EDIT: I used zeros obviously to make the code a bit easier to read. Here's what my training and test data actually looks like in the form of a multidimensional double array:

public static DataSet getData() {
        double[][][] inputArray = {
            {{18.7}, {181}},
            {{17.4}, {186}},
            {{18}, {195}},
            {{19.3}, {193}},
            {{20.6}, {190}},
            {{17.8}, {181}},
            {{19.6}, {195}},
            {{18.1}, {193}},
            {{20.2}, {190}},
            {{17.1}, {186}},
            {{17.3}, {180}},
            ...
        }
       double[][] outputArray = {
                {3750},
                {3800},
                {3250},
                {3450},
                {3650},
                {3625},
                {4675},
                {3475},
                {4250},
                {3300},
                {3700},
                {3200},
                {3800},
                {4400},
                {3700},
                {3450},
                {4500},
                ...
        };
        INDArray input = Nd4j.create(inputArray);
        INDArray labels = Nd4j.create(outputArray);
        
        return new DataSet(input, labels);
}

... As well as my test data (updated to only include inputs):

public static INDArray getTest() {
        double[][][] test = new double[][][]{
            {{20}, {203}},
            {{16}, {183}},
            {{20}, {190}},
            {{18.6}, {193}},
            {{18.9}, {184}},
            {{17.2}, {199}},
            {{20}, {190}},
            {{17}, {181}},
            {{19}, {197}},
            {{16.5}, {198}},
            {{20.3}, {191}},
            {{17.7}, {193}},
            {{19.5}, {197}},
            {{20.7}, {191}},
            {{18.3}, {196}},
            {{17}, {188}},
            {{20.5}, {199}},
            {{17}, {189}},
            {{18.6}, {189}},
            {{17.2}, {187}},
            {{19.8}, {198}},
            {{17}, {176}},
            {{18.5}, {202}},
            {{15.9}, {186}},
            {{19}, {199}},
            {{17.6}, {191}},
            {{18.3}, {195}},
            {{17.1}, {191}},
            {{18}, {210}}
        };
        
        INDArray input = Nd4j.create(test);
        
        return input;
    }

Solution

  • There are several problems you've got here. If you read the documentation for predict it tells you:

    Usable only for classification networks in conjunction with OutputLayer. Cannot be used with RnnOutputLayer, CnnLossLayer, or networks used for regression.

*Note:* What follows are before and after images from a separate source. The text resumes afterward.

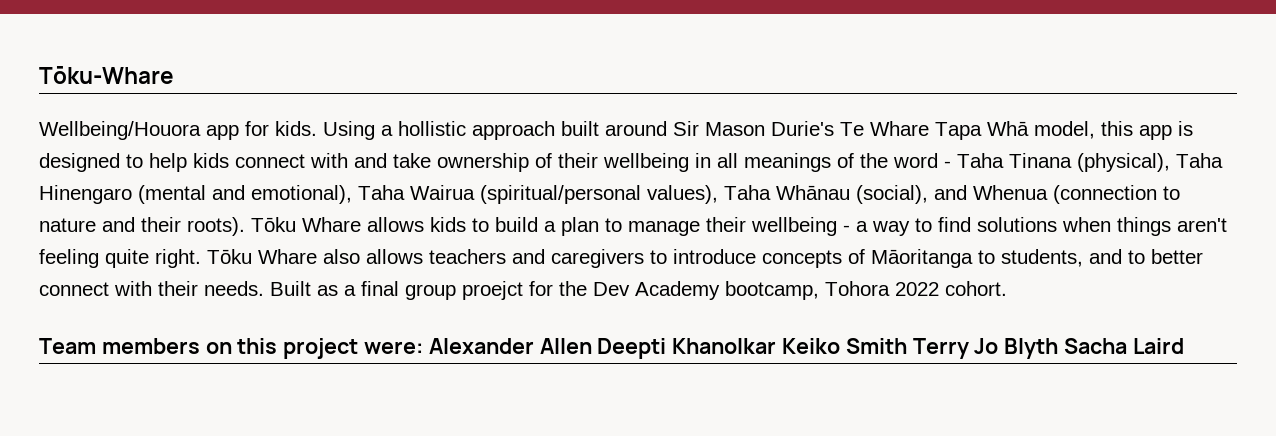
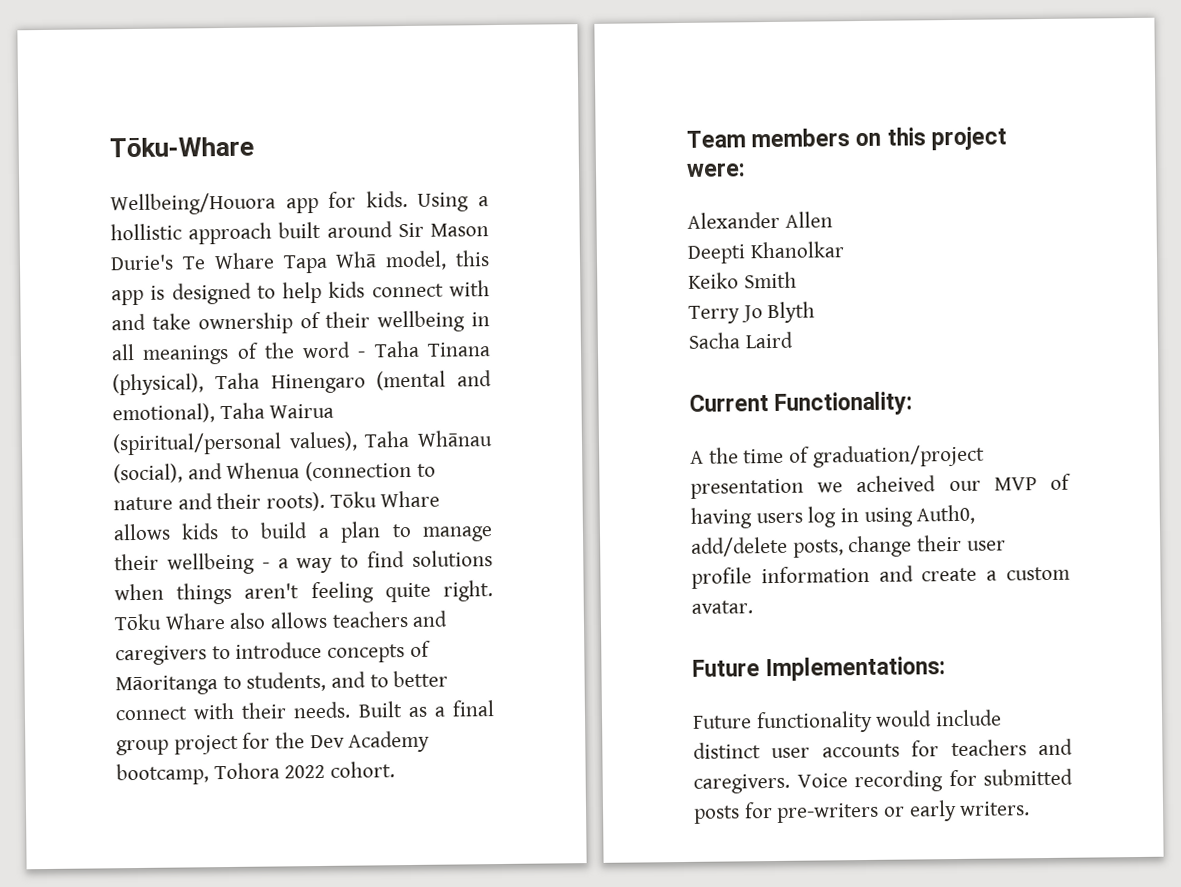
[462,281,523,300] proejct -> [173,734,239,755] project
(424, 347) none -> (746, 169) //
(592, 346) none -> (833, 219) //
(777, 346) none -> (844, 250) //
(907, 346) none -> (797, 280) //
(1059, 348) none -> (816, 312) //
(1184, 346) none -> [689,391,914,416] [690,444,985,468] [690,473,1071,499] [690,504,976,529] [691,534,1006,558] [691,565,1070,589] [691,600,753,614] [692,656,947,682] [693,709,1003,734] [693,738,1073,759] [693,768,1073,794] [693,800,1031,824] // Current Functionality: // A the time of graduation/project presentation we acheived our MVP of having users log in using Auth0, add/delete posts, change their user profile information and create a custom avatar. // Future Implementations: // Future functionality would include distinct user accounts for teachers and caregivers. Voice recording for submitted posts for pre-writers or early writers.

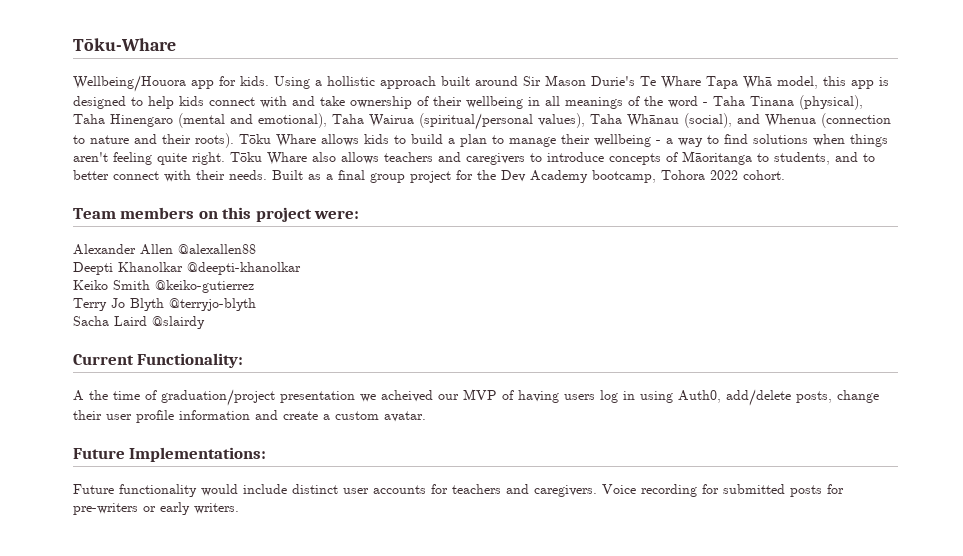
(833, 219) none -> [178,244,256,254] @alexallen88
(844, 250) none -> [187,262,301,275] @deepti-khanolkar
(797, 280) none -> [155,280,254,293] @keiko-gutierrez
(816, 312) none -> [169,298,256,311] @terryjo-blyth
(793, 340) none -> [152,316,205,329] @slairdy

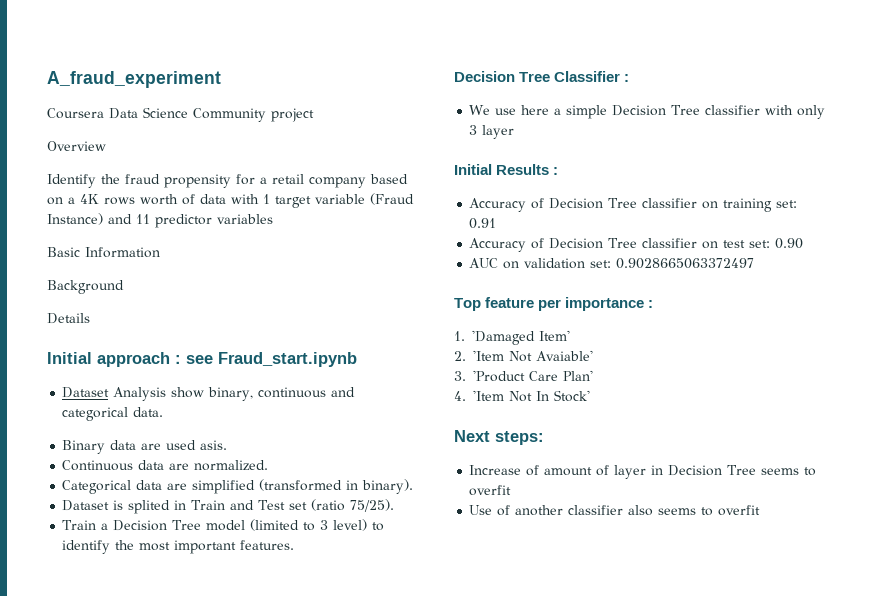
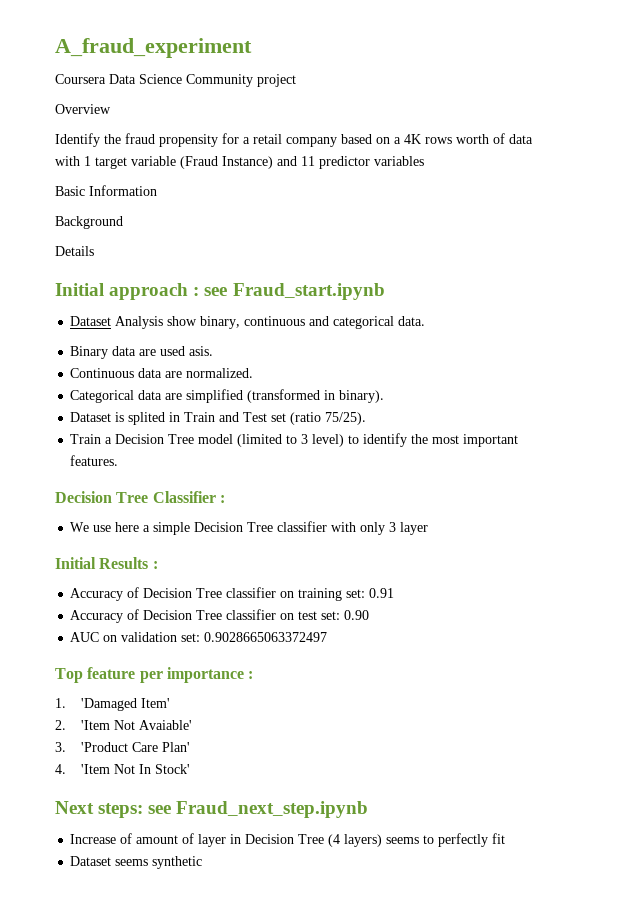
(544, 438) none -> [148,801,369,818] see Fraud_next_step.ipynb
[761,467,817,476] [469,485,512,496] [469,505,761,516] seems to overfit // Use of another classifier also seems to overfit -> [328,833,506,847] [70,856,203,869] (4 layers) seems to perfectly fit // Dataset seems synthetic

    The error message therefore tells you that it only works with rank 2 output.

    In your attempted solution, you try then to reshape the input, and the network complains that it isn't getting the input it is expecting.

    You want to either use rnnTimeStep (for single stepping) or output (for the entire sequence) to get the unprocessed output, and then apply the argMax accordingly.

    The output of rnnTimeStep() is just a slice of output, so in order to get the same output as predict, you should be able to use output.argMax(1).toIntVector() on it.

    The output of output() will be a 2-D matrix, so you'll need to specify the correct axes.